UPDATE: WEDNESDAY 3.30PM:
The Victorian Fisheries Authority have today released a warning on the VicEmergency app there could be increased shark activity in Nirranda and Nirranda South after a whale was beached at Terry's Beach.
"Due to a whale carcass, there could be an increase in shark activity near Flaxman Hill," an update by VicEmergency said.
"A whale carcass can attract sharks to the area and mean they are closer to the shore than normal."
VicEmergency has advised people to exercise additional caution in the area.
Shark sightings should be reported to Triple-0.
The Victorian Fisheries Authority is assisting wildlife officers and park rangers with the management of the whale carcass.

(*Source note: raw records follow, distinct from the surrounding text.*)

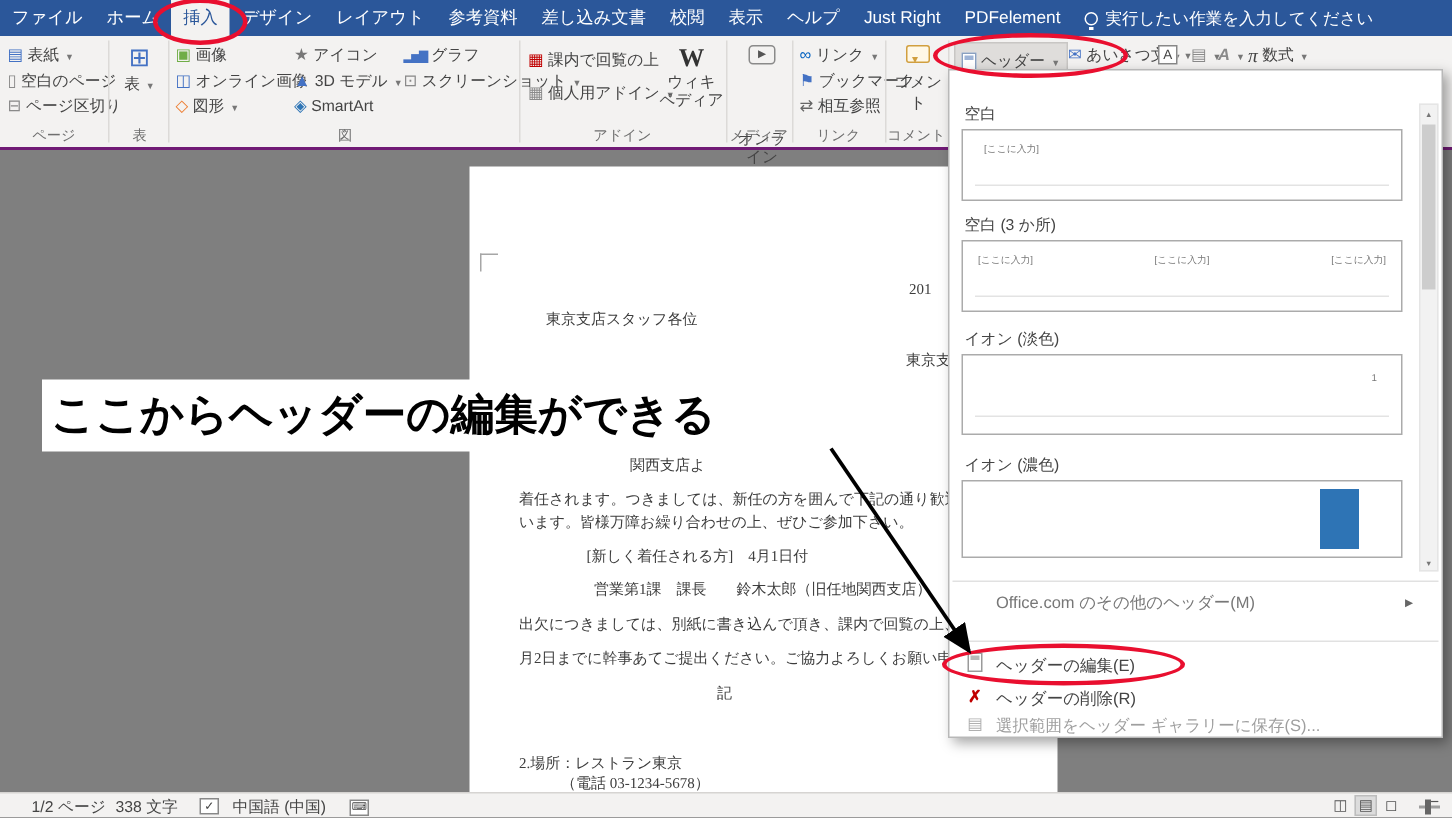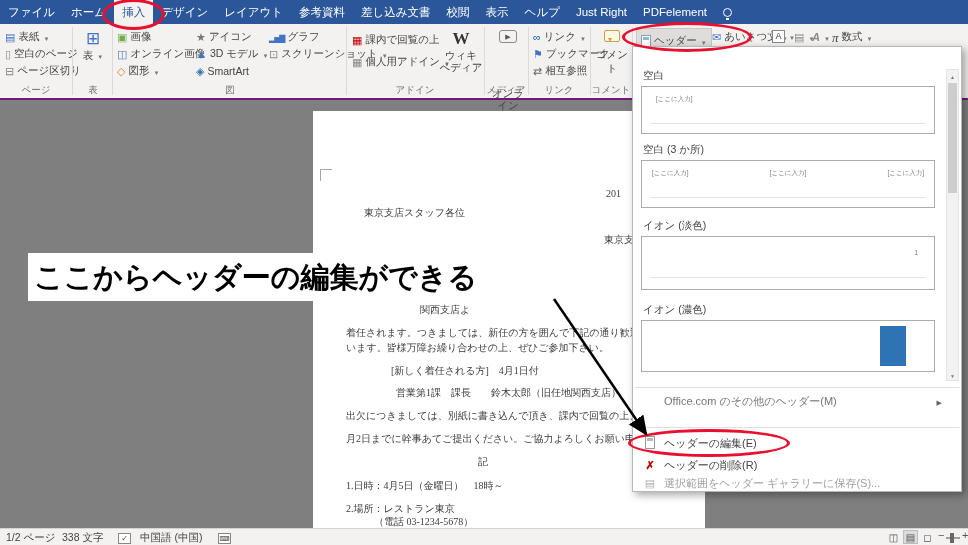--- a/index.html
+++ b/index.html
@@ -97,21 +97,21 @@
   .mi .subarr { position:absolute; right:8px; }
   .mi.dim { color:#777; }
   .mi.dis { color:#9f9f9f; }
 
   
   .oval { position:absolute; border:3px solid #e90f2f; border-radius:50%; pointer-events:none; z-index:30; }
   #arrow-svg { position:absolute; left:0; top:0; width:968px; height:545px; z-index:18; pointer-events:none; }
 
   
   #statusbar { position:absolute; left:0; top:528px; width:968px; height:17px; background:#f3f2f1; border-top:1px solid #d6d4d2; font-size:10.5px; color:#444; }
-  .st { position:absolute; top:2px; white-space:nowrap; }
+  .st { position:absolute; top:2px; white-space:nowrap;margin-left:15px; }
   .vic { position:absolute; top:1px; width:15px; height:14px; text-align:center; line-height:14px; font-size:10px; border:1px solid transparent; }
   .vic.sel { background:#dcdcdc; border-color:#bdbdbd; }
   .ztrack { position:absolute; top:8px; height:2px; background:#9e9e9e; }
   .zthumb { position:absolute; top:4px; width:4px; height:10px; background:#666; }
 </style>
 </head>
 <body>
 
 <div id="tabbar">
   <span class="tab">ファイル</span>
@@ -124,20 +124,21 @@
   <span class="tab">レイアウト</span>
   <span class="tab">参考資料</span>
   <span class="tab">差し込み文書</span>
   <span class="tab">校閲</span>
   <span class="tab">表示</span>
   <span class="tab">ヘルプ</span>
   <span class="tab">Just Right</span>
   <span class="tab">PDFelement</span>
   <span class="tellme">
     <span class="bulb"></span>
+    <span>実行したい作業を入力してください</span>
   </span>
 </div>
 
 <div id="ribbon">
 
   <div class="sbtn" style="left:5px; top:5px;">
     <span class="g g-cover"></span>
     <span>表紙</span>
     <span class="car"></span>
   </div>
@@ -288,21 +289,20 @@
   <div class="dl" style="left:51px;  top:95px;">東京支店スタッフ各位</div>
   <div class="dl" style="left:291px; top:122px;">東京支</div>
   <div class="dl" style="left:107px; top:192px;">関西支店よ</div>
   <div class="dl" style="left:33px;  top:215px;">着任されます。つきましては、新任の方を囲んで下記の通り歓迎会を行</div>
   <div class="dl" style="left:33px;  top:230px;">います。皆様万障お繰り合わせの上、ぜひご参加下さい。</div>
   <div class="dl" style="left:78px;  top:253px;">[新しく着任される方]　4月1日付</div>
   <div class="dl" style="left:83px;  top:275px;">営業第1課　課長　　鈴木太郎（旧任地関西支店）</div>
   <div class="dl" style="left:33px;  top:298px;">出欠につきましては、別紙に書き込んで頂き、課内で回覧の上、課長と</div>
   <div class="dl" style="left:33px;  top:321px;">月2日までに幹事あてご提出ください。ご協力よろしくお願い申し上げ</div>
   <div class="dl" style="left:165px; top:344px;">記</div>
-  <div class="dl" style="left:33px;  top:368px;">1.日時：4月5日（金曜日）　18時～</div>
   <div class="dl" style="left:33px;  top:391px;">2.場所：レストラン東京</div>
   <div class="dl" style="left:61px;  top:404px;">（電話 03-1234-5678）</div>
 </div>
 
 <div id="annotation">ここからヘッダーの編集ができる</div>
 
 <svg id="arrow-svg">
   <defs>
     <marker id="ah" markerWidth="10" markerHeight="10" refX="7" refY="3.5" orient="auto">
       <path d="M0,0 L8,3.5 L0,7 z" fill="#000"></path>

The next update is expected by July 6.
Department of Environment, Land, Water and Planning incident controller Andrew Pritchard said releasing a dangerous animal warning was standard practice as a safety precaution when responding to a whale carcass washed ashore.
"Whale carcasses can attract sharks to the area," he said.
"Authorities do not have any confirmed shark sightings in the area, but we do expect increased activity due to the carcass."
Mr Pritchard said it was unclear how long it would take for the carcass to decompose naturally.
"We have coordinated with Eastern Maar Aboriginal Corporation who have inspected the site," he said.
"We are asking the community to respect the Traditional Owners' cultural protocols and avoid interacting with the whale which ended its journey on Country."
A junior humpback whale has washed ashore at Terry's Beach near Nullawarre and is expected to be left to decompose naturally.
Mr Pritchard said the department was responding after reports a dead whale had washed ashore at Terry's Beach.
He said the whale was located at the eastern end of the beach on Monday night.
"Early reports indicate the whale may be a juvenile humpback whale," he said.
"An incident management team was established by DELWP to manage the incident.
"Authorities are working to assess the options for disposing of the carcass, but due to its isolated and inaccessible location it may be left in place until it decomposes naturally."
Mr Pritchard said signage has been installed to warn community members to avoid the area.
"Deceased whales can be dangerous, so we remind the public to keep their distance, including dogs," he said.
"Whale carcasses can also attract sharks to the area.
"The incident management team is working closely with traditional owners to respect the cultural significance of a whale coming ashore on country."